━━━ Data to process ━━━

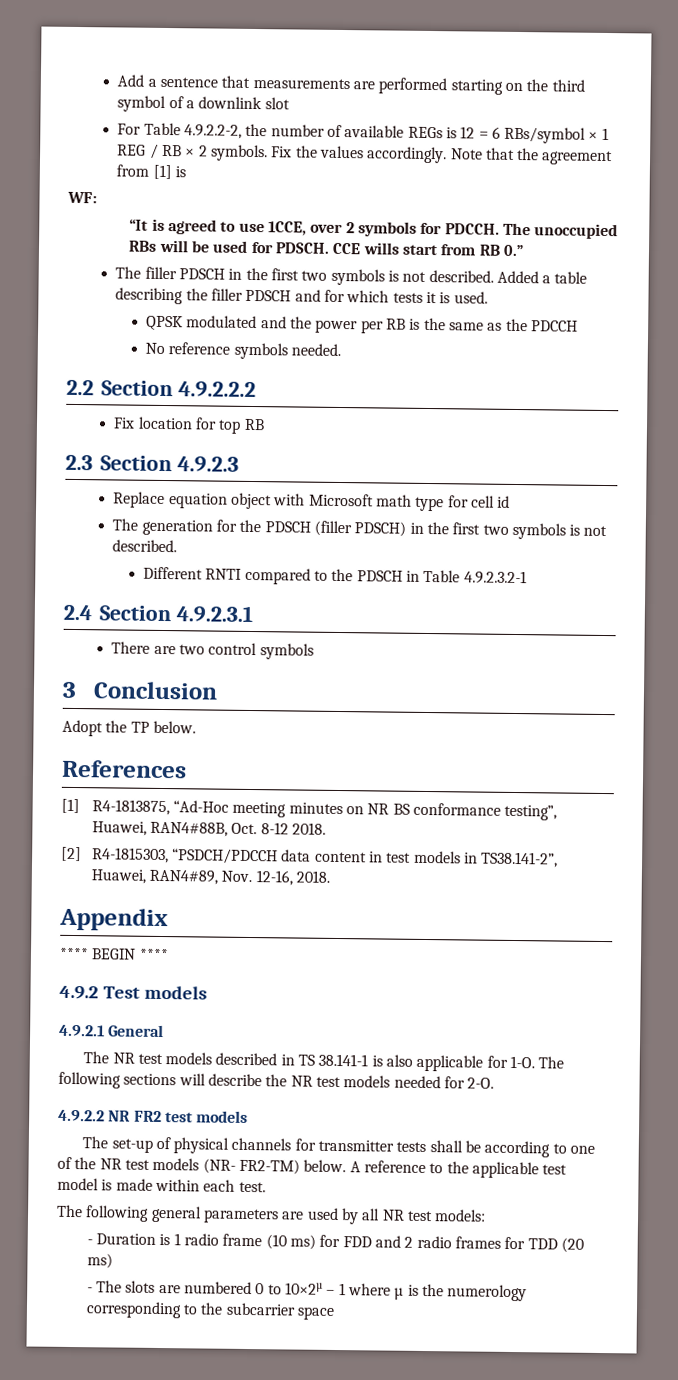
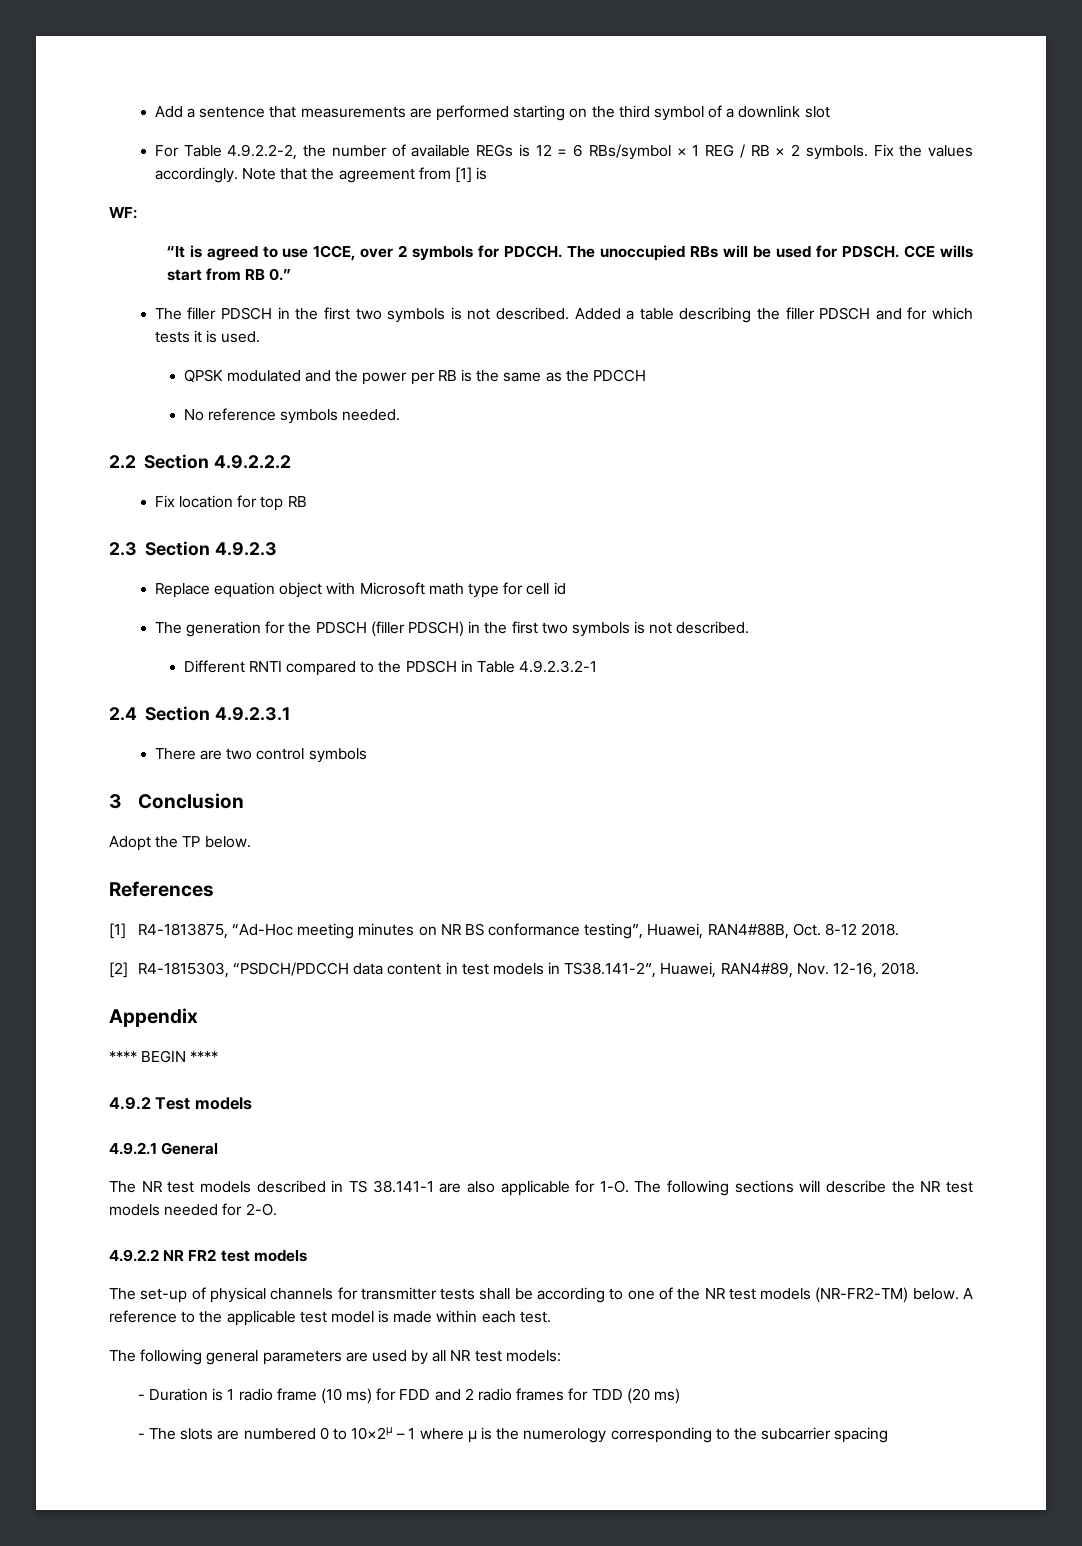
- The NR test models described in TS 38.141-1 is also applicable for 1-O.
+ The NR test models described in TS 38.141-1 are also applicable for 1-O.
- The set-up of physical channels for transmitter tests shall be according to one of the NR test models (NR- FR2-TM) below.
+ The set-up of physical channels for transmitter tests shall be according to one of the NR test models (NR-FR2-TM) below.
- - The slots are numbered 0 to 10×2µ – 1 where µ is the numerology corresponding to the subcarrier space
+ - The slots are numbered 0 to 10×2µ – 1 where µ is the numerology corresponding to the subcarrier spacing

━━━
━━━ Data to process ━━━

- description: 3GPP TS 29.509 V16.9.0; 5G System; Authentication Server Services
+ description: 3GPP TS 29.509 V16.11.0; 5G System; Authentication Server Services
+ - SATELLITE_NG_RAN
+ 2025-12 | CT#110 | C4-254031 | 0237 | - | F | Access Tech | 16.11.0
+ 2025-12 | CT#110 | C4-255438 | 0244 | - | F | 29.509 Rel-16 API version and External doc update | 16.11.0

━━━

In the entries above, please find the line with "models (NR-FR2-TM) below." and the line with "the subcarrier spacing", then write out exactly those two lines and every line between them, and nothing more.

# Problem solution:
+ The set-up of physical channels for transmitter tests shall be according to one of the NR test models (NR-FR2-TM) below.
- - The slots are numbered 0 to 10×2µ – 1 where µ is the numerology corresponding to the subcarrier space
+ - The slots are numbered 0 to 10×2µ – 1 where µ is the numerology corresponding to the subcarrier spacing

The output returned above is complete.